Both the line with "3036 | group1: MD-MPH -> MD-MBA" and the line with "3083 | conf.low: 0.690 -> 0.923" in the records below must appear in the output, along with every line between them, exactly and with nothing added.

• • • • •

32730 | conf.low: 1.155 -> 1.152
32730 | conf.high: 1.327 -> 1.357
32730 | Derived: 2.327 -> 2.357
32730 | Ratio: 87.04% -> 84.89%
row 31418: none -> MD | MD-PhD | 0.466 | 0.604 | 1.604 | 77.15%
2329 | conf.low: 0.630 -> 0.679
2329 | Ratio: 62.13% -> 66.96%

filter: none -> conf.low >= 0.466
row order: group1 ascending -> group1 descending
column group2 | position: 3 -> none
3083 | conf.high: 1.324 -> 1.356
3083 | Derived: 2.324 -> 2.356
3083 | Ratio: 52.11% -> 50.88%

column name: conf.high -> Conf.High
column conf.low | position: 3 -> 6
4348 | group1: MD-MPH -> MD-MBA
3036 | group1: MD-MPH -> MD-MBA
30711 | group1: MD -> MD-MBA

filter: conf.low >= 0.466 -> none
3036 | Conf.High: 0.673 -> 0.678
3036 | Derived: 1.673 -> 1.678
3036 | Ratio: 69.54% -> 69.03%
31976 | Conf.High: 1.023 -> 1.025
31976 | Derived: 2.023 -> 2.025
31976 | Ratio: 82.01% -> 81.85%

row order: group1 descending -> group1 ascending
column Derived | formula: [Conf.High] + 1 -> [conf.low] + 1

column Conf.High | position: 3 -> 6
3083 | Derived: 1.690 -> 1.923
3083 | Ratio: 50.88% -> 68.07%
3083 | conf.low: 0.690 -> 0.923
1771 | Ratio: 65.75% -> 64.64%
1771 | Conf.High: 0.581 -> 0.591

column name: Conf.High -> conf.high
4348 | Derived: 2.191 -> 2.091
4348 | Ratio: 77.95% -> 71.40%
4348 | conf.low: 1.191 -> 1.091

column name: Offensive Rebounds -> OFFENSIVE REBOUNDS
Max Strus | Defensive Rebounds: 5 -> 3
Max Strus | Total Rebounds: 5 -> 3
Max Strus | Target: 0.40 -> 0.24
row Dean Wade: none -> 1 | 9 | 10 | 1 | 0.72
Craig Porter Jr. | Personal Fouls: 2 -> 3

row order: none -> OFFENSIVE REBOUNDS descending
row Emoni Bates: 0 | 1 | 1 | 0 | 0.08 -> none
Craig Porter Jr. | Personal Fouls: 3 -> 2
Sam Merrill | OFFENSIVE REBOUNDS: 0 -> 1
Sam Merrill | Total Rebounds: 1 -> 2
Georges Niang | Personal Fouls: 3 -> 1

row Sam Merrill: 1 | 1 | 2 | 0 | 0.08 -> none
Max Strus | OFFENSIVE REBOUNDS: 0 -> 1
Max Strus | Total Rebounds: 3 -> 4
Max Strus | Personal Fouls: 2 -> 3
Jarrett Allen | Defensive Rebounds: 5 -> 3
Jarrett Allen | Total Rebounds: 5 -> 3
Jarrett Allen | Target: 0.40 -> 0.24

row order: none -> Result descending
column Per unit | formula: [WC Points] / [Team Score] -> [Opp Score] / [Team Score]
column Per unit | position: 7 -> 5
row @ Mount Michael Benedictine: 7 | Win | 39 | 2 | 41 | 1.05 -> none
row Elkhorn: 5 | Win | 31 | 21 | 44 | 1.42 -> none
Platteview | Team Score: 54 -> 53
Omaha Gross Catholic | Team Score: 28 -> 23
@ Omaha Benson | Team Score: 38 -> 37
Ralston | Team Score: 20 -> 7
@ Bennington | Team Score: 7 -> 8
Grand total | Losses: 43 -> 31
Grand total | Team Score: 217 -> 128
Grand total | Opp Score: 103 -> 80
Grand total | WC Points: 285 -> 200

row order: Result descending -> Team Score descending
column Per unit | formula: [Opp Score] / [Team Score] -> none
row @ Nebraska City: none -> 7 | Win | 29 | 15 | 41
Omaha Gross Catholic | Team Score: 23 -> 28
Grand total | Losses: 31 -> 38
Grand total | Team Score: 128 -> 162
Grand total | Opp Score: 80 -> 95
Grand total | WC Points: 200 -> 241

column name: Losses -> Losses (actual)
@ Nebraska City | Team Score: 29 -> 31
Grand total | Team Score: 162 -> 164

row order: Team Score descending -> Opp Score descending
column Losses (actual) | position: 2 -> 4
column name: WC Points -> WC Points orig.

• • • • •

- _Result of the task_:
3036 | group1: MD-MPH -> MD-MBA
30711 | group1: MD -> MD-MBA

filter: conf.low >= 0.466 -> none
3036 | Conf.High: 0.673 -> 0.678
3036 | Derived: 1.673 -> 1.678
3036 | Ratio: 69.54% -> 69.03%
31976 | Conf.High: 1.023 -> 1.025
31976 | Derived: 2.023 -> 2.025
31976 | Ratio: 82.01% -> 81.85%

row order: group1 descending -> group1 ascending
column Derived | formula: [Conf.High] + 1 -> [conf.low] + 1

column Conf.High | position: 3 -> 6
3083 | Derived: 1.690 -> 1.923
3083 | Ratio: 50.88% -> 68.07%
3083 | conf.low: 0.690 -> 0.923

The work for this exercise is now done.